I have a wall as my "reminder of problems". The kick back that shouldn't have happened, the Sawstop cartridge that activated when something touched the blade while running (in this case metal tape measure (don't ask)), the bill to repair that Woodworkers 70 Tooth Plywood blade from the collision with same cartridge. Reminders are good, memory is going bad.......


----------



## [email protected] (Aug 20, 2019)

Thank you. Great idea, I am making "REMINDER SHELF".


----------



## roxanne562001 (Feb 5, 2012)

I agree with all the responses time for a new one sorry.


----------



## DesertRatTom (Jul 3, 2012)

I have a very expensive carbide down spiral bit to remind me not to lift the bit out while the router is running or winding down. I also chewed up the top of my beloved DadoWiz jig. Still usable, but a reminder every time I use it.


----------



## Herb Stoops (Aug 28, 2012)

I remember when carbide bits first came out the had some single cutter bits, in small diameters.
Herb


----------



## Ohmmeter (Oct 16, 2011)

[email protected] said:


> I accidentally dropped a brand new Freud router bit and chipped the carbide tip. Is it safe to continue using it, or do I have to buy another one?
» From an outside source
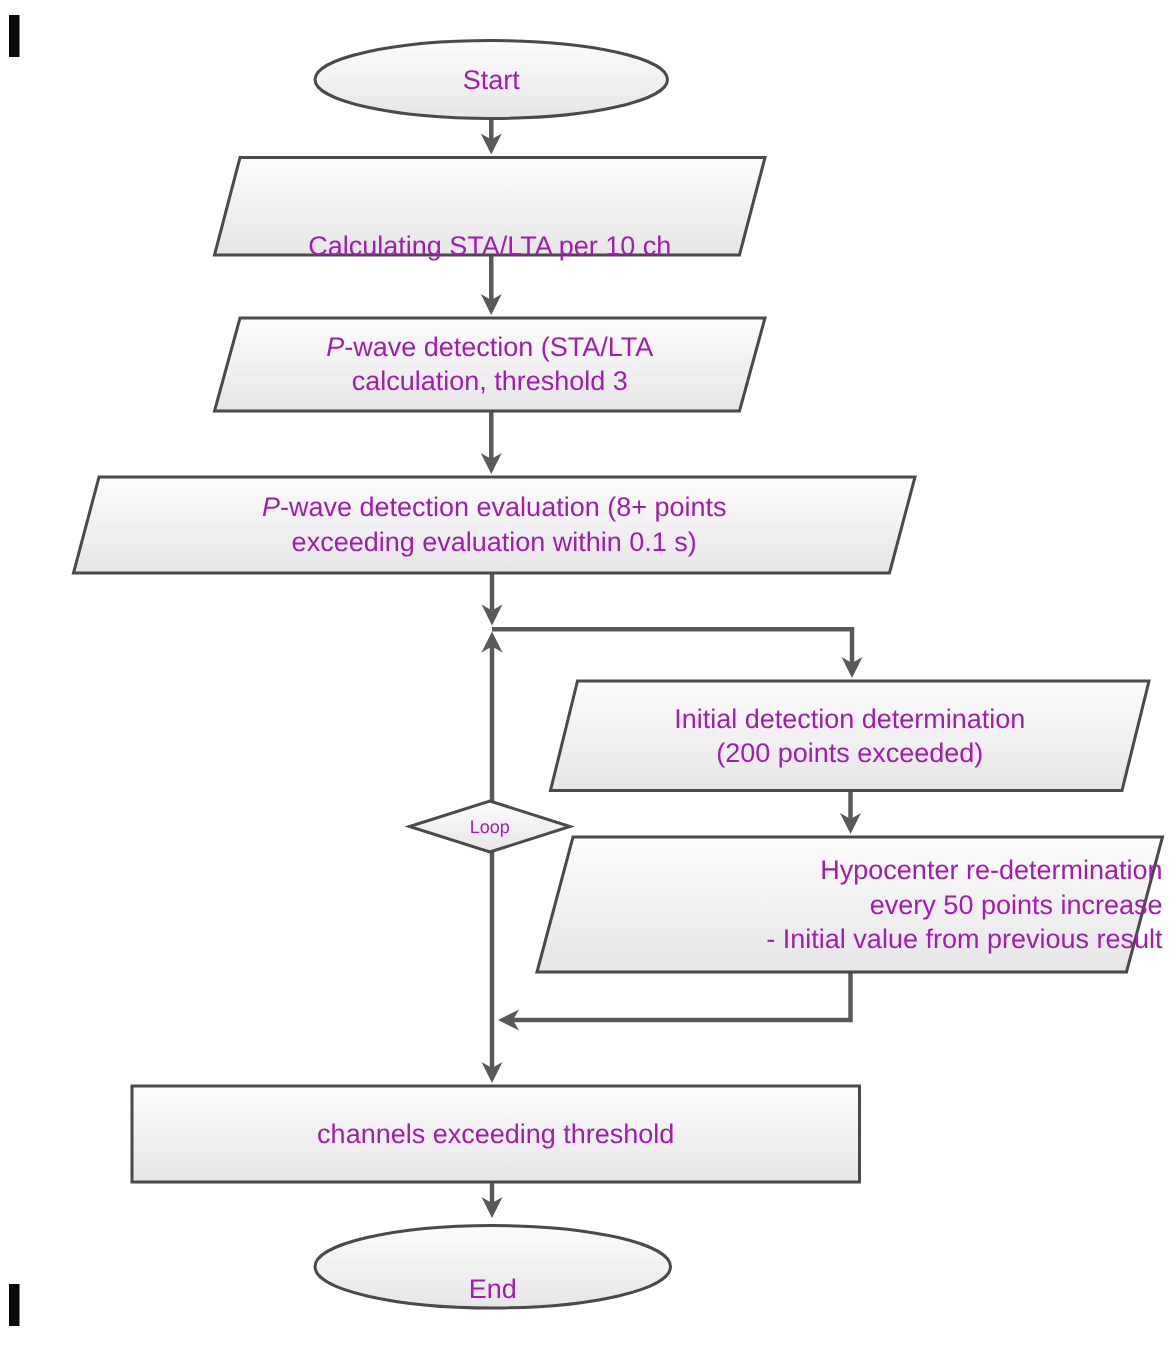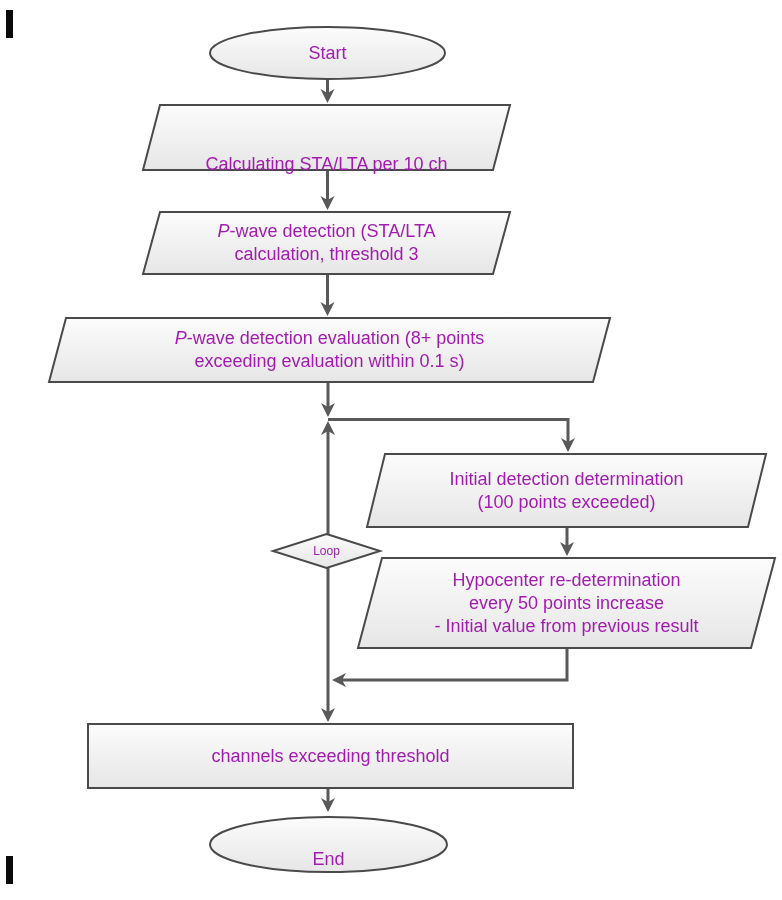"(100 points exceeded)" span.ln { text: 100 -> 200 }
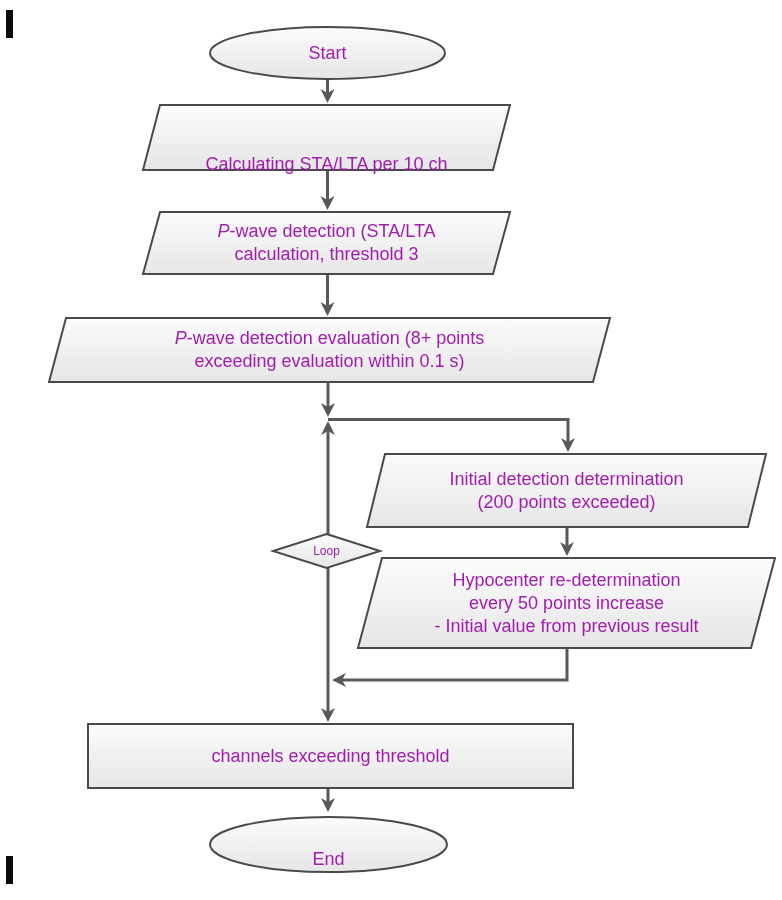"Hypocenter re-determination" div.shape-label { align-items: none -> flex-end }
. I would not use the bit for fear it might crack apart under high speed. You might want to send it back to the factory to have them put a new carbide blade on the the bit and balance it. Good luck with the repair!


----------



## Bstrom (Jan 2, 2020)

And don't let the expense of bit replacement make you sad, either. Compared to most tools, bits are among the cheaper pieces to replace, which this one would have been eventually too. Just mark it up to experience - I doubt you will EVER drop another router bit again!

In fact, as a reminder, it's slowly becoming a habit with me to do an inspection of a bit - including loose bearings (!) - whenever I setup for a router cut session. Going slow at first makes the job go a lot quicker!


----------